# Directions
Produce a verbatim copy of the entries listed below.
*** Opening of Information provided ***
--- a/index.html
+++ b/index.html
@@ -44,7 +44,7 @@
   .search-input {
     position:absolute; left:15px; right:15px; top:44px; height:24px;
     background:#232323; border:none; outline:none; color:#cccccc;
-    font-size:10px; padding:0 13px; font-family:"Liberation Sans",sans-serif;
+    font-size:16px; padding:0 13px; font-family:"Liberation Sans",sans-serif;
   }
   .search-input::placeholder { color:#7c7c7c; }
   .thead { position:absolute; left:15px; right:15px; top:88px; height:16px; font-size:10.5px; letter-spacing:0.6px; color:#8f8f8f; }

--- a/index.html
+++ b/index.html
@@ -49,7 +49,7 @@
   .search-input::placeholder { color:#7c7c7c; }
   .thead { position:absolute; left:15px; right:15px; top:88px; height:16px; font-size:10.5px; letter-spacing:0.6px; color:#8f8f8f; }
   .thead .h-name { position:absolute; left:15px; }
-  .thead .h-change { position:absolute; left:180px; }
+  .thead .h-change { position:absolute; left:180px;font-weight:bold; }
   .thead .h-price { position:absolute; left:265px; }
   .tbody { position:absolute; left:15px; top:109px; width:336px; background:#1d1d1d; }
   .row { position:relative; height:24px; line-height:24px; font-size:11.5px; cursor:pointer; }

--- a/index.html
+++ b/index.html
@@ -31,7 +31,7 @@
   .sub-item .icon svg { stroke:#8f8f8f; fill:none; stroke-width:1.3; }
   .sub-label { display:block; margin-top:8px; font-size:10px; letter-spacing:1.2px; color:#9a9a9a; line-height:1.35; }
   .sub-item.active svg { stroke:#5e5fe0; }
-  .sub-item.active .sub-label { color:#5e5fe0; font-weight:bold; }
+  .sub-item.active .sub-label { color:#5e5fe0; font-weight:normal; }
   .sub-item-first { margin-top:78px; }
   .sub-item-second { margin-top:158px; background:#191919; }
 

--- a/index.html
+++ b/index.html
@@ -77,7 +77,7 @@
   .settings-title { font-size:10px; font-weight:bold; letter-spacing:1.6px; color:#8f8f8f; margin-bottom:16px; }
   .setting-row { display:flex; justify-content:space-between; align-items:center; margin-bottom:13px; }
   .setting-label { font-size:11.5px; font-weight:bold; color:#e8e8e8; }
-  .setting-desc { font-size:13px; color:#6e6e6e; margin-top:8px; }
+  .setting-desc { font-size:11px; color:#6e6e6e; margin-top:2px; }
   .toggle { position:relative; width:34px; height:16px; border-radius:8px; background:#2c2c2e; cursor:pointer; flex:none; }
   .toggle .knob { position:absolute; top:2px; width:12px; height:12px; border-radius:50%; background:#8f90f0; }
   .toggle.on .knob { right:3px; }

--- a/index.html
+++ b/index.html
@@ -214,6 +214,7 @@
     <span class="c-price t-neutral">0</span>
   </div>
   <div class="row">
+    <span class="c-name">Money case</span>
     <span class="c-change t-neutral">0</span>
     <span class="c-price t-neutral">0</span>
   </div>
*** Close of Information provided ***
# Output for this task
--- a/index.html
+++ b/index.html
@@ -44,7 +44,7 @@
   .search-input {
     position:absolute; left:15px; right:15px; top:44px; height:24px;
     background:#232323; border:none; outline:none; color:#cccccc;
-    font-size:10px; padding:0 13px; font-family:"Liberation Sans",sans-serif;
+    font-size:16px; padding:0 13px; font-family:"Liberation Sans",sans-serif;
   }
   .search-input::placeholder { color:#7c7c7c; }
   .thead { position:absolute; left:15px; right:15px; top:88px; height:16px; font-size:10.5px; letter-spacing:0.6px; color:#8f8f8f; }

--- a/index.html
+++ b/index.html
@@ -49,7 +49,7 @@
   .search-input::placeholder { color:#7c7c7c; }
   .thead { position:absolute; left:15px; right:15px; top:88px; height:16px; font-size:10.5px; letter-spacing:0.6px; color:#8f8f8f; }
   .thead .h-name { position:absolute; left:15px; }
-  .thead .h-change { position:absolute; left:180px; }
+  .thead .h-change { position:absolute; left:180px;font-weight:bold; }
   .thead .h-price { position:absolute; left:265px; }
   .tbody { position:absolute; left:15px; top:109px; width:336px; background:#1d1d1d; }
   .row { position:relative; height:24px; line-height:24px; font-size:11.5px; cursor:pointer; }

--- a/index.html
+++ b/index.html
@@ -31,7 +31,7 @@
   .sub-item .icon svg { stroke:#8f8f8f; fill:none; stroke-width:1.3; }
   .sub-label { display:block; margin-top:8px; font-size:10px; letter-spacing:1.2px; color:#9a9a9a; line-height:1.35; }
   .sub-item.active svg { stroke:#5e5fe0; }
-  .sub-item.active .sub-label { color:#5e5fe0; font-weight:bold; }
+  .sub-item.active .sub-label { color:#5e5fe0; font-weight:normal; }
   .sub-item-first { margin-top:78px; }
   .sub-item-second { margin-top:158px; background:#191919; }
 

--- a/index.html
+++ b/index.html
@@ -77,7 +77,7 @@
   .settings-title { font-size:10px; font-weight:bold; letter-spacing:1.6px; color:#8f8f8f; margin-bottom:16px; }
   .setting-row { display:flex; justify-content:space-between; align-items:center; margin-bottom:13px; }
   .setting-label { font-size:11.5px; font-weight:bold; color:#e8e8e8; }
-  .setting-desc { font-size:13px; color:#6e6e6e; margin-top:8px; }
+  .setting-desc { font-size:11px; color:#6e6e6e; margin-top:2px; }
   .toggle { position:relative; width:34px; height:16px; border-radius:8px; background:#2c2c2e; cursor:pointer; flex:none; }
   .toggle .knob { position:absolute; top:2px; width:12px; height:12px; border-radius:50%; background:#8f90f0; }
   .toggle.on .knob { right:3px; }

--- a/index.html
+++ b/index.html
@@ -214,6 +214,7 @@
     <span class="c-price t-neutral">0</span>
   </div>
   <div class="row">
+    <span class="c-name">Money case</span>
     <span class="c-change t-neutral">0</span>
     <span class="c-price t-neutral">0</span>
   </div>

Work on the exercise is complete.